YOUR INSTRUCTIONS: Among the records below, find the line with "font-size: 12px ->" and the line with "flex-direction: none ->". Set down both and every line between, exactly and with no pictures, but nothing else.

RECORDS FOR THIS TASK:
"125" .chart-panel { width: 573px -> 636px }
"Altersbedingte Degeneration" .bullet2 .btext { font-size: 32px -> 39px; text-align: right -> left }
---
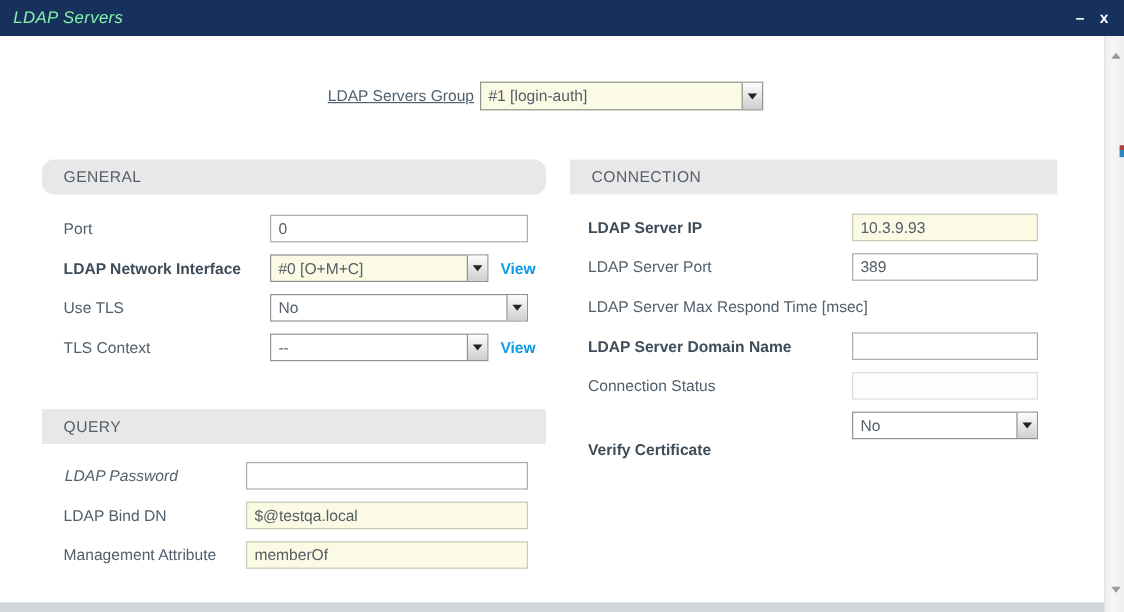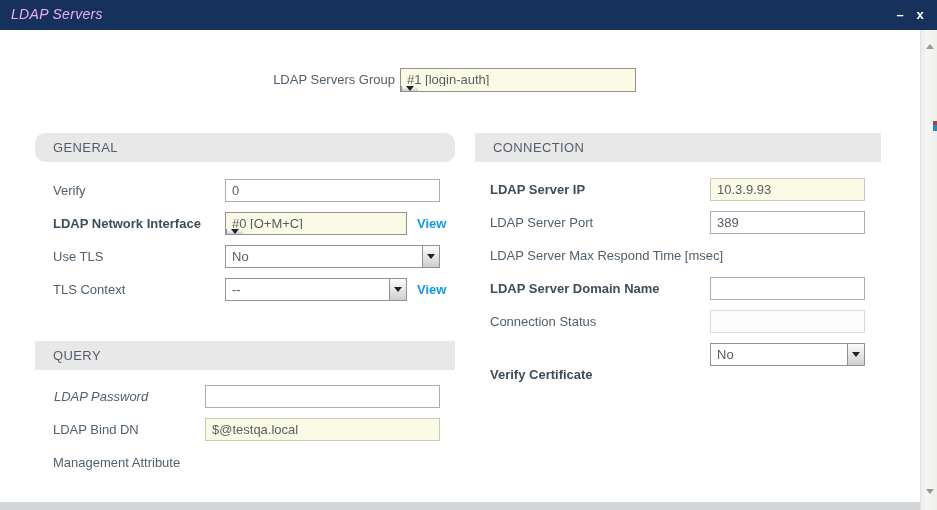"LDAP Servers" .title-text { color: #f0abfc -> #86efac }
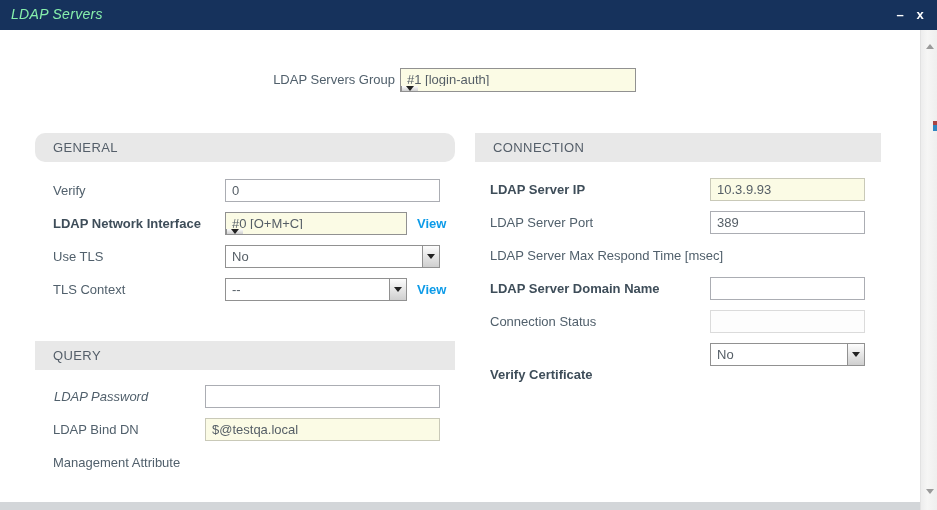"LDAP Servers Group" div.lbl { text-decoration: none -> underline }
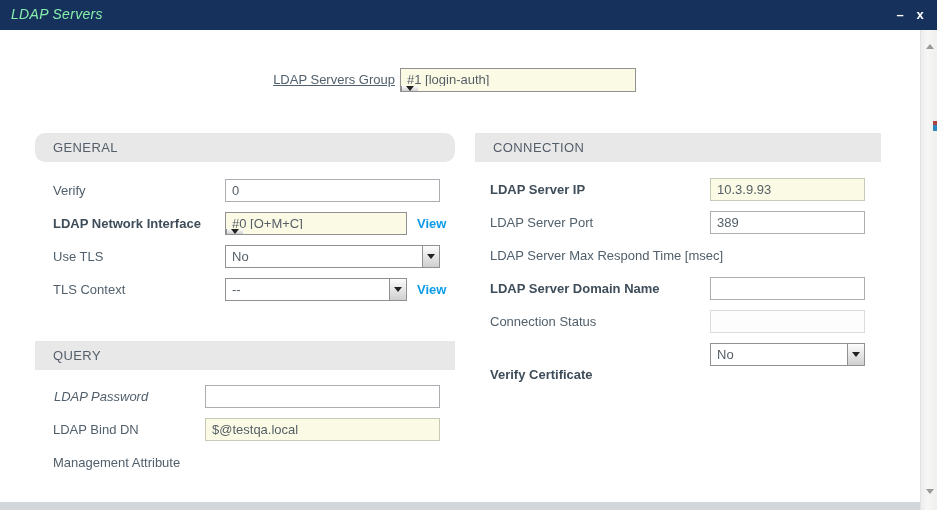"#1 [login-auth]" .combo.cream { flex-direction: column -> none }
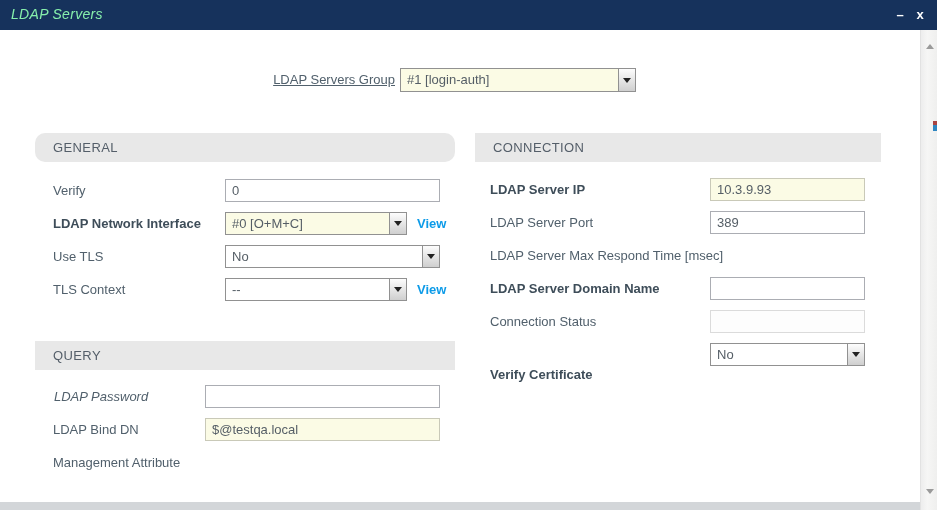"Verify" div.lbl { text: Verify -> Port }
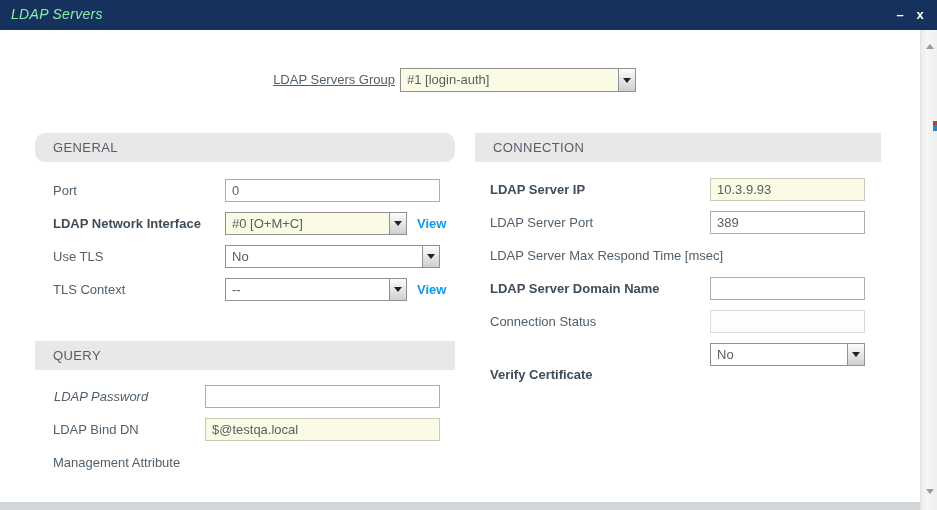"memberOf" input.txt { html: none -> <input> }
--
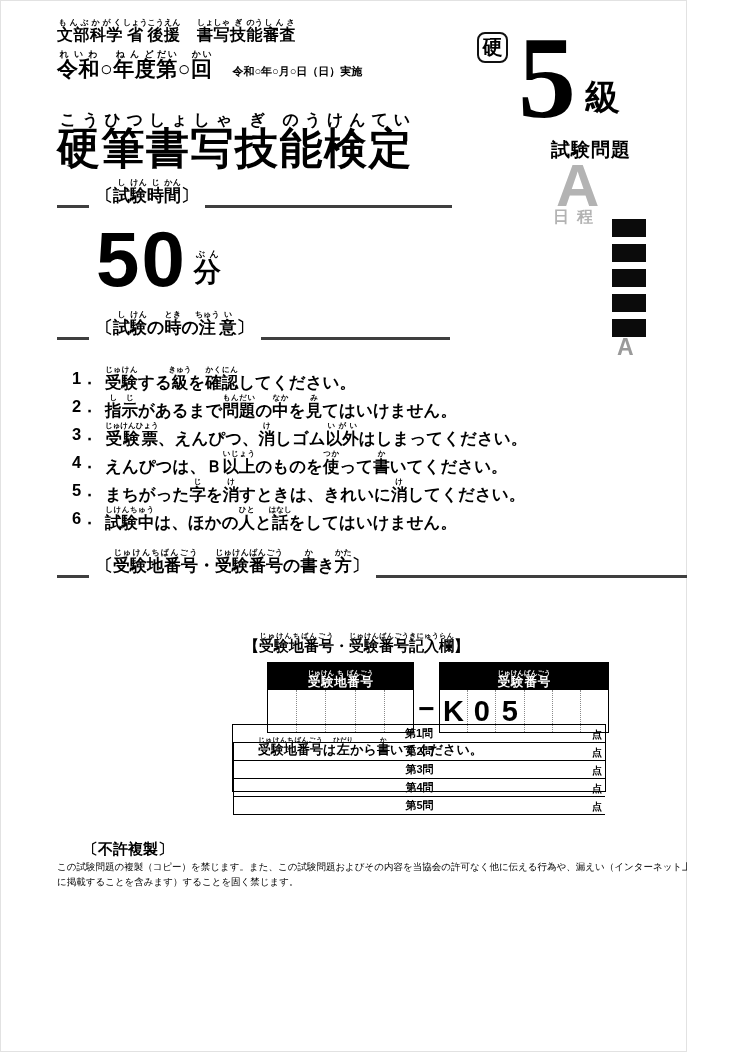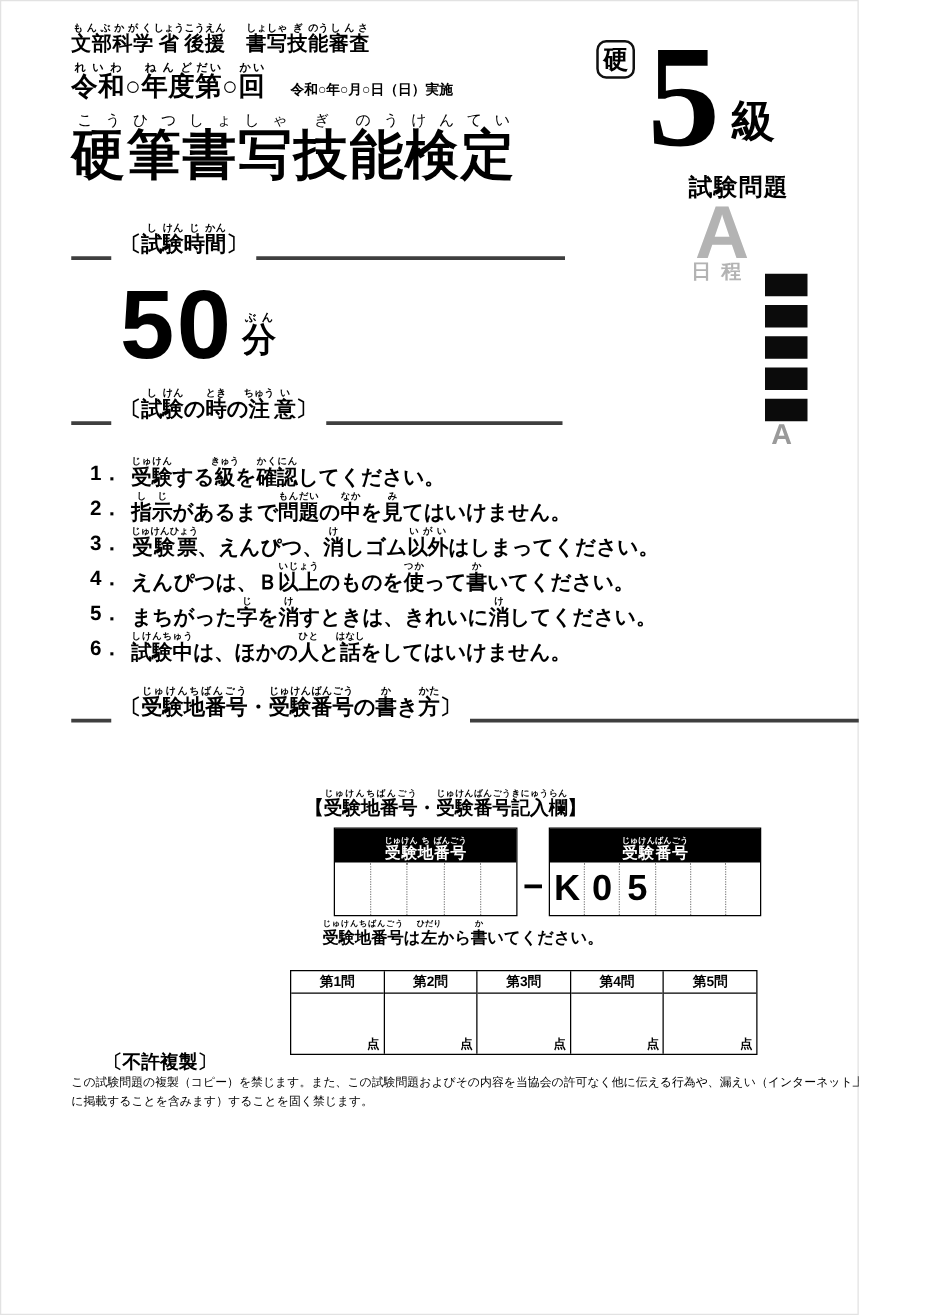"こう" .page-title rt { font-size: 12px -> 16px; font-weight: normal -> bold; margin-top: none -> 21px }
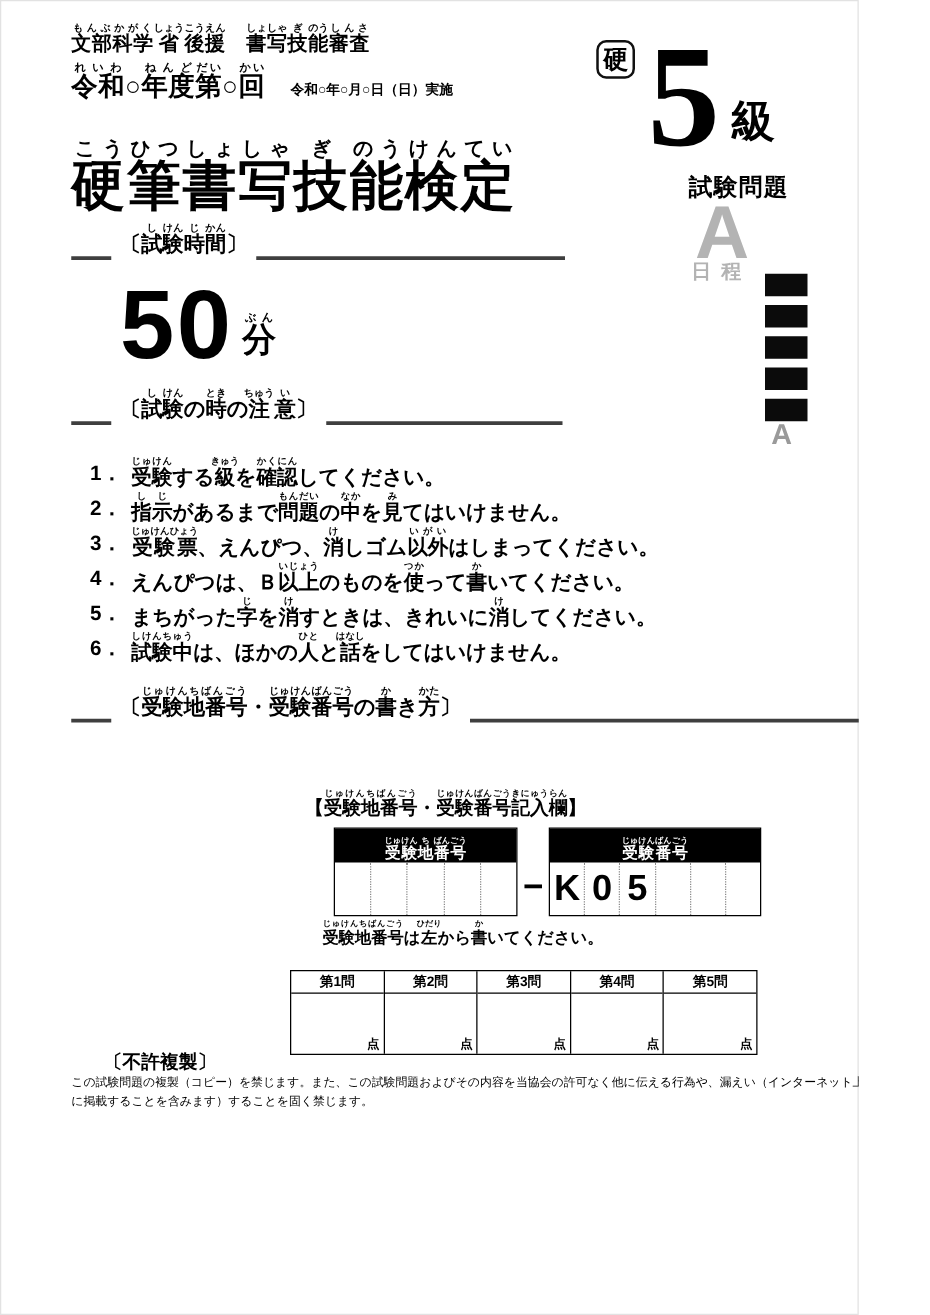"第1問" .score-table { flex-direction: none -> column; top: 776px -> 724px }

TASK RESPONSE:
"こう" .page-title rt { font-size: 12px -> 16px; font-weight: normal -> bold; margin-top: none -> 21px }
"第1問" .score-table { flex-direction: none -> column; top: 776px -> 724px }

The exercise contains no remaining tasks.